──────── MATERIAL SUPPLIED ────────
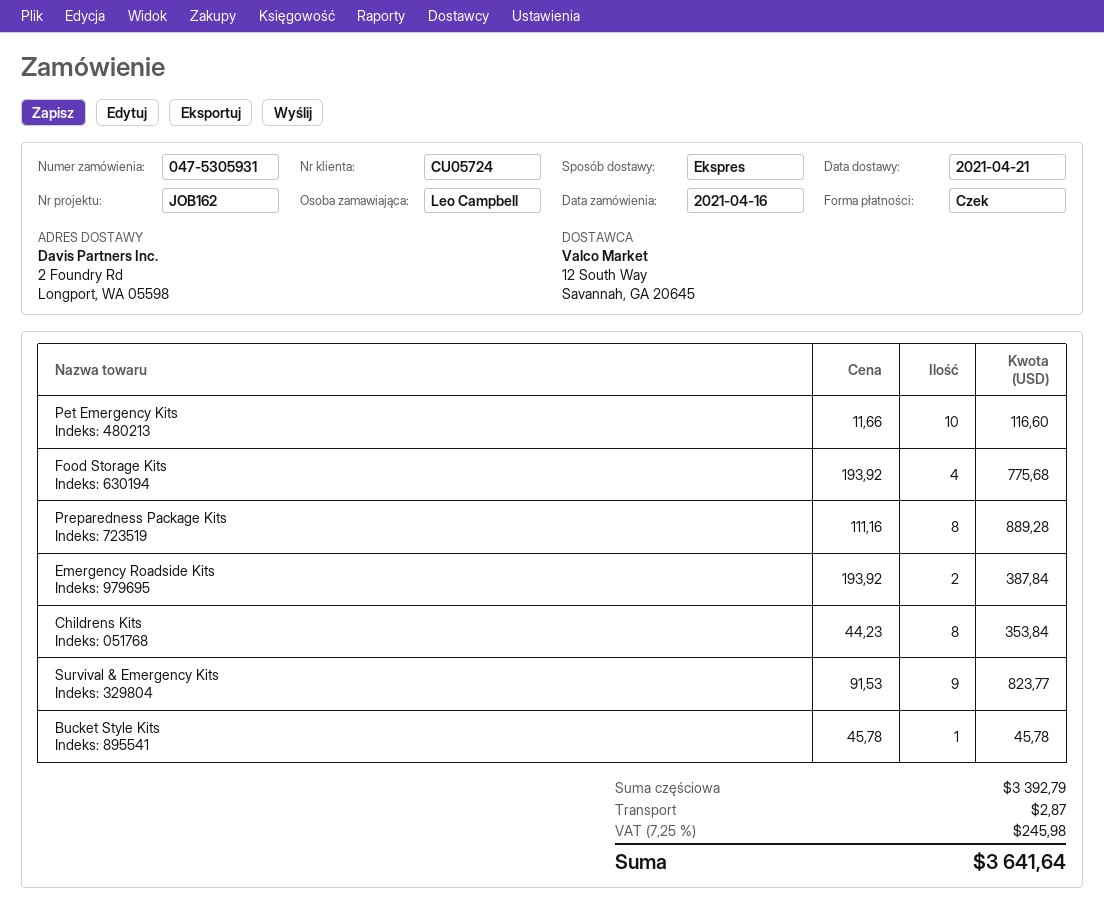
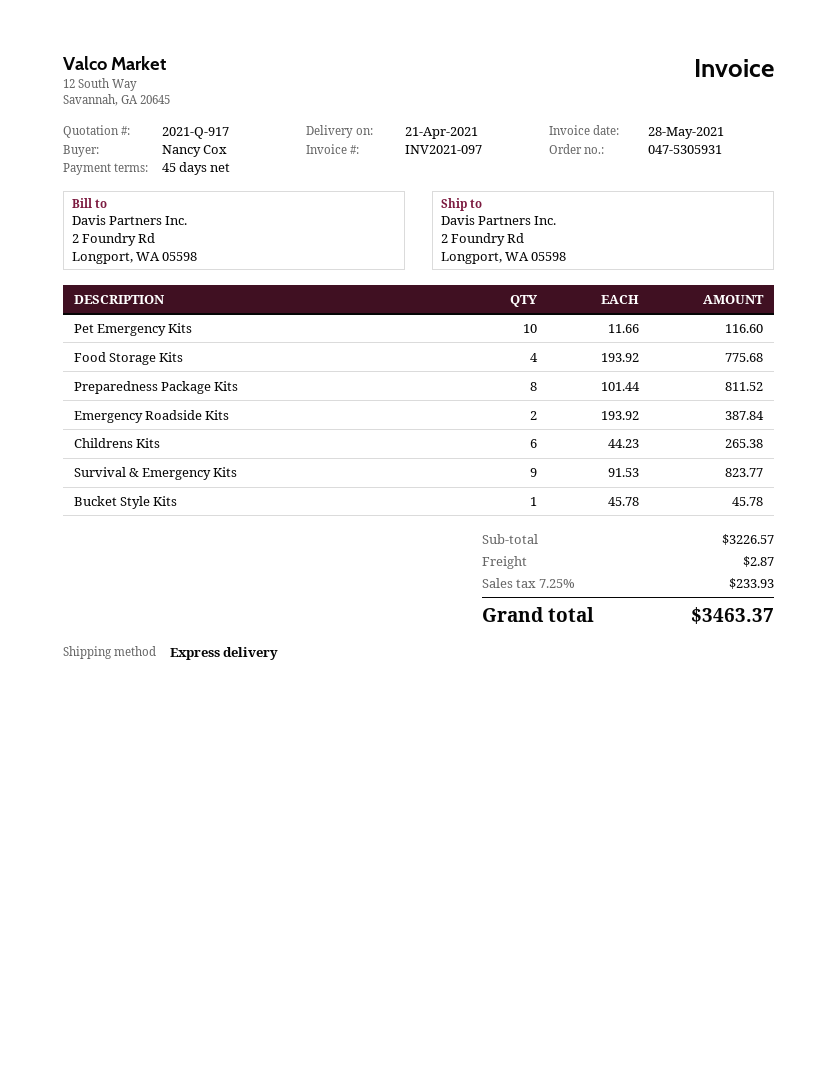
ordered by: Leo Campbell -> Nancy Cox
Preparedness Package Kits: 8 x 111.16 = 889.28 -> 8 x 101.44 = 811.52
Childrens Kits: 8 x 44.23 = 353.84 -> 6 x 44.23 = 265.38
subtotal: 3392.79 -> 3226.57
tax: 7.25% = 245.98 -> 7.25% = 233.93
total: 3641.64 -> 3463.37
────────
- HOW TO COMPLETE THIS TASK
The lines needed are those in the data above that hold the string "Kits"; copy each of them.

- RESPONSE
Preparedness Package Kits: 8 x 111.16 = 889.28 -> 8 x 101.44 = 811.52
Childrens Kits: 8 x 44.23 = 353.84 -> 6 x 44.23 = 265.38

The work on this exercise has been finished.